ASSIGNMENT: Only a single number is expected: how many lines of the data hold the word "utensilios".

[Change listing data]
== == ==

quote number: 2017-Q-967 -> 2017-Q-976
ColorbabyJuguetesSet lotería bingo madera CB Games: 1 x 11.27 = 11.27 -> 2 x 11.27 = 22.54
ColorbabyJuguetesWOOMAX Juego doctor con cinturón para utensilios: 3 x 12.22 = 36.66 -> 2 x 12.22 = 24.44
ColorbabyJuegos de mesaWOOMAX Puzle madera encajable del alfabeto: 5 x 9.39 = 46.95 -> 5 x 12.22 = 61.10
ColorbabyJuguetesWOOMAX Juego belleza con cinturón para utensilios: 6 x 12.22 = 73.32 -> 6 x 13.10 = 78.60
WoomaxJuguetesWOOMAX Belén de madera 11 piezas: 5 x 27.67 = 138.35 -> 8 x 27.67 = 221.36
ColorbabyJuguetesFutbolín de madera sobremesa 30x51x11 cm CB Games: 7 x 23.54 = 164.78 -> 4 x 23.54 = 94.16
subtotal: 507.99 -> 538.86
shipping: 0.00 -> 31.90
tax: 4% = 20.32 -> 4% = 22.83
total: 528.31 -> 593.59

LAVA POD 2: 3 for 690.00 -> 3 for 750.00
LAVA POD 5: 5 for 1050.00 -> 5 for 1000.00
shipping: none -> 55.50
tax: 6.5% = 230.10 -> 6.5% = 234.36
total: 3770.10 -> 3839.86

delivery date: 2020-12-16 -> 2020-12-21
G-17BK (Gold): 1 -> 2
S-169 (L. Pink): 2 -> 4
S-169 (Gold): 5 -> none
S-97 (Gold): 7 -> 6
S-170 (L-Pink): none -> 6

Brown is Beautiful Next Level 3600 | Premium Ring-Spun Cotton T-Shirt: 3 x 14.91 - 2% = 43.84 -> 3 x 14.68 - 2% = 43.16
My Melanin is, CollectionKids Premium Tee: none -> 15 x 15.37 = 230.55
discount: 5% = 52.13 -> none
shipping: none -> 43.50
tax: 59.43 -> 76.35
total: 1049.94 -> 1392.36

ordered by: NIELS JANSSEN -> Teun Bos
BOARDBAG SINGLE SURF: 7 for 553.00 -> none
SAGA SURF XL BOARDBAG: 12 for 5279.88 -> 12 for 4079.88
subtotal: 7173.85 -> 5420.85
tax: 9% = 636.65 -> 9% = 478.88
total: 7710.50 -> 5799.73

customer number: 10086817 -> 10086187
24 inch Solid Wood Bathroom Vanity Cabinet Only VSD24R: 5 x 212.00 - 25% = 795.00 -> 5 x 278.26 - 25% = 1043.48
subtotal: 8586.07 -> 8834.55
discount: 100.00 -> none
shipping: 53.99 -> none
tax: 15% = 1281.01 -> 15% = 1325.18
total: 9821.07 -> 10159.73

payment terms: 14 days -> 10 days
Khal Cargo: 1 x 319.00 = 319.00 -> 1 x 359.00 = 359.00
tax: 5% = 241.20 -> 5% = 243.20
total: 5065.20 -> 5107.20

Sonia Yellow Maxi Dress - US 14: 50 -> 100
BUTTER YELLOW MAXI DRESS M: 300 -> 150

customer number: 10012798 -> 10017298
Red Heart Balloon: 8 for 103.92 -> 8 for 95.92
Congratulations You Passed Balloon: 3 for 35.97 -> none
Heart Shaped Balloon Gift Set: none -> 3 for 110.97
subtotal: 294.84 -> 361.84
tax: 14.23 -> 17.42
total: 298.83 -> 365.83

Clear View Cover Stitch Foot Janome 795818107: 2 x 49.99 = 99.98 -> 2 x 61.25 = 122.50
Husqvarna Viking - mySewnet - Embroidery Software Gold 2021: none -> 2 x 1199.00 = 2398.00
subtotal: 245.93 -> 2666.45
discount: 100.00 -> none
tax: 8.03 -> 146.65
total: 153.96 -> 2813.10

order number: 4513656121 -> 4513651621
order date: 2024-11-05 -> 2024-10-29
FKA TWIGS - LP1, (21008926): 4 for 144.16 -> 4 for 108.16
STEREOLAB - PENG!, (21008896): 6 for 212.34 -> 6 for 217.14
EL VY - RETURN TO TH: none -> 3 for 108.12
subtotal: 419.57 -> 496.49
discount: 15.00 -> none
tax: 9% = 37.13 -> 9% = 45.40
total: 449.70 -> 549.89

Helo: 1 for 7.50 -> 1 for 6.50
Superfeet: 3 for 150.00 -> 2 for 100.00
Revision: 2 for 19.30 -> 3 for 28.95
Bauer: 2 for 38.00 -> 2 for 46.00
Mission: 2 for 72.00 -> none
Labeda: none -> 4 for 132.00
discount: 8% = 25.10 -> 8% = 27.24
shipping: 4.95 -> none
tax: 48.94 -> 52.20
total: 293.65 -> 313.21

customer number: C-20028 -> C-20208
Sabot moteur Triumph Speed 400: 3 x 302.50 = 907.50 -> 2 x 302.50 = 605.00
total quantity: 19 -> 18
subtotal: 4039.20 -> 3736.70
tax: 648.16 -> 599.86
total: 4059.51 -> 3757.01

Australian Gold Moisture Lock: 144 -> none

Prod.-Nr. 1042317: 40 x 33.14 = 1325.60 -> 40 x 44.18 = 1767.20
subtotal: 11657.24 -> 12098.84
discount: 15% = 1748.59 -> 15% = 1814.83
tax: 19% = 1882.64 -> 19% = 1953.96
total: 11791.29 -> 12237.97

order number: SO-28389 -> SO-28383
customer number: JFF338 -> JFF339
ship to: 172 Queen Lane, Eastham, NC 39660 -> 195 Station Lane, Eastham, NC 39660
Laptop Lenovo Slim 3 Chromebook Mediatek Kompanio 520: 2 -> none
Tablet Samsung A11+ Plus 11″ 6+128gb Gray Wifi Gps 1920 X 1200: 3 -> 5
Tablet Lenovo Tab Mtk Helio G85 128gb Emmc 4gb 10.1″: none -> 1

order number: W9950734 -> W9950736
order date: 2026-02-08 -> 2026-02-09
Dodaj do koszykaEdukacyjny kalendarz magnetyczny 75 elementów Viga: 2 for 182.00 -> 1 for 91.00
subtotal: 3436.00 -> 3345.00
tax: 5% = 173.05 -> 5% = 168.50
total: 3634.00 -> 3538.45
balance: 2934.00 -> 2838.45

== == ==

SOLUTION TO THE EXERCISE: 2